[Collection entries]
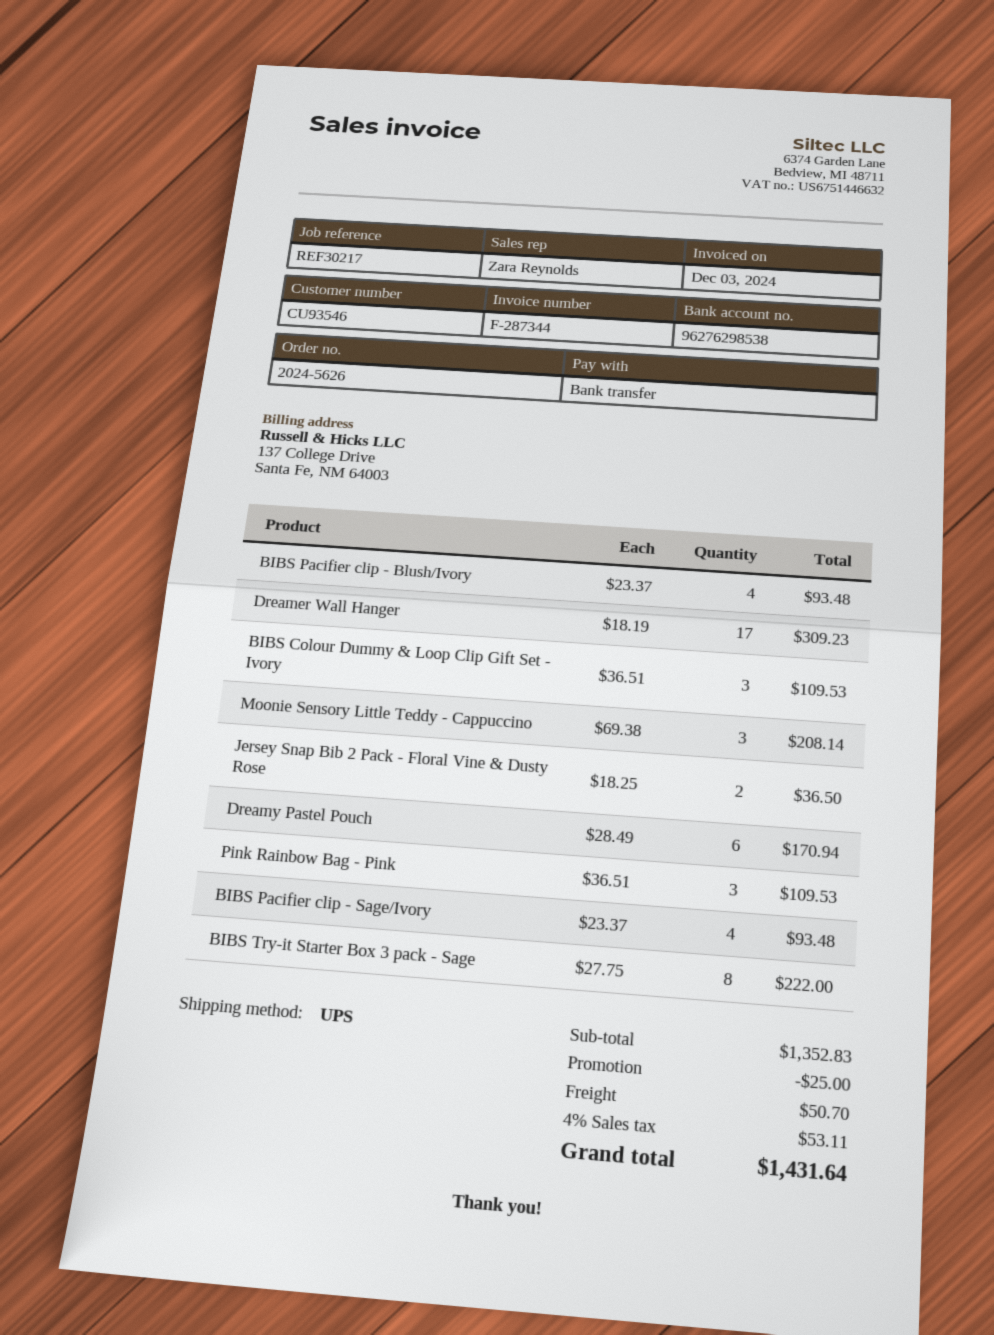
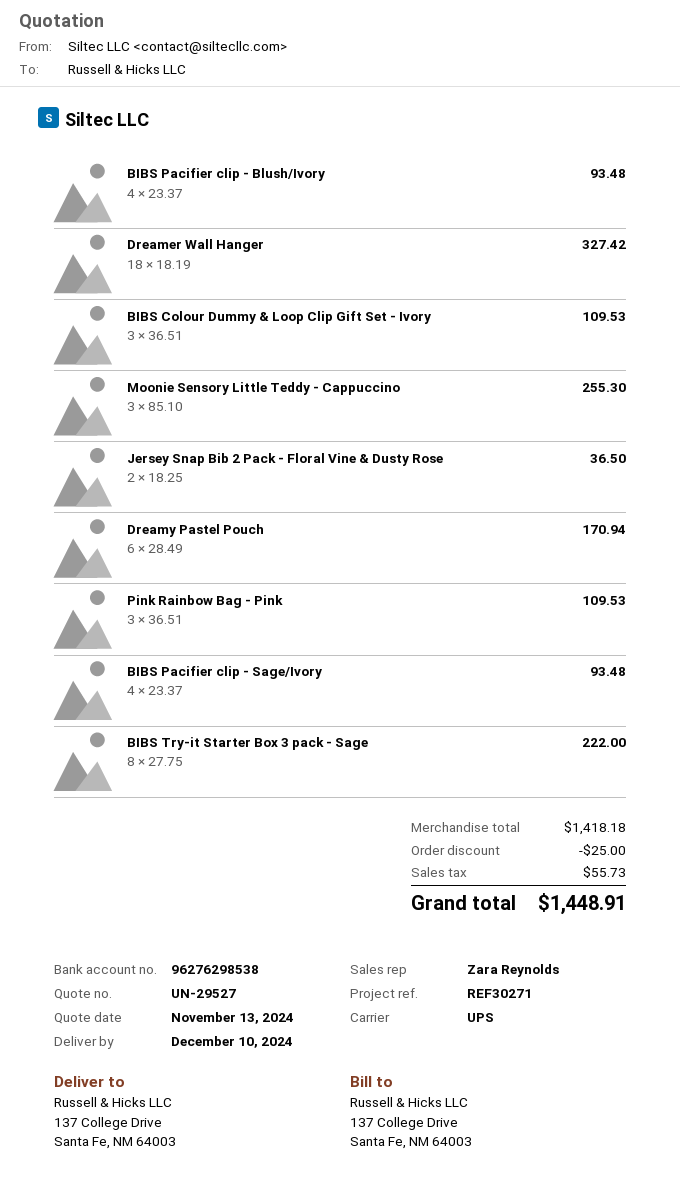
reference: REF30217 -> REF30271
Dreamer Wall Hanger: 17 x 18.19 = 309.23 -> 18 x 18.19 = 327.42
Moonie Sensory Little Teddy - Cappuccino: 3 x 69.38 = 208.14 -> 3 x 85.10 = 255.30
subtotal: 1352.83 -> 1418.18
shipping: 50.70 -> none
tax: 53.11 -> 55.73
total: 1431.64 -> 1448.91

> [Work item]
The records above should be reproduced exactly, with no pictures included.

> [Task solution]
reference: REF30217 -> REF30271
Dreamer Wall Hanger: 17 x 18.19 = 309.23 -> 18 x 18.19 = 327.42
Moonie Sensory Little Teddy - Cappuccino: 3 x 69.38 = 208.14 -> 3 x 85.10 = 255.30
subtotal: 1352.83 -> 1418.18
shipping: 50.70 -> none
tax: 53.11 -> 55.73
total: 1431.64 -> 1448.91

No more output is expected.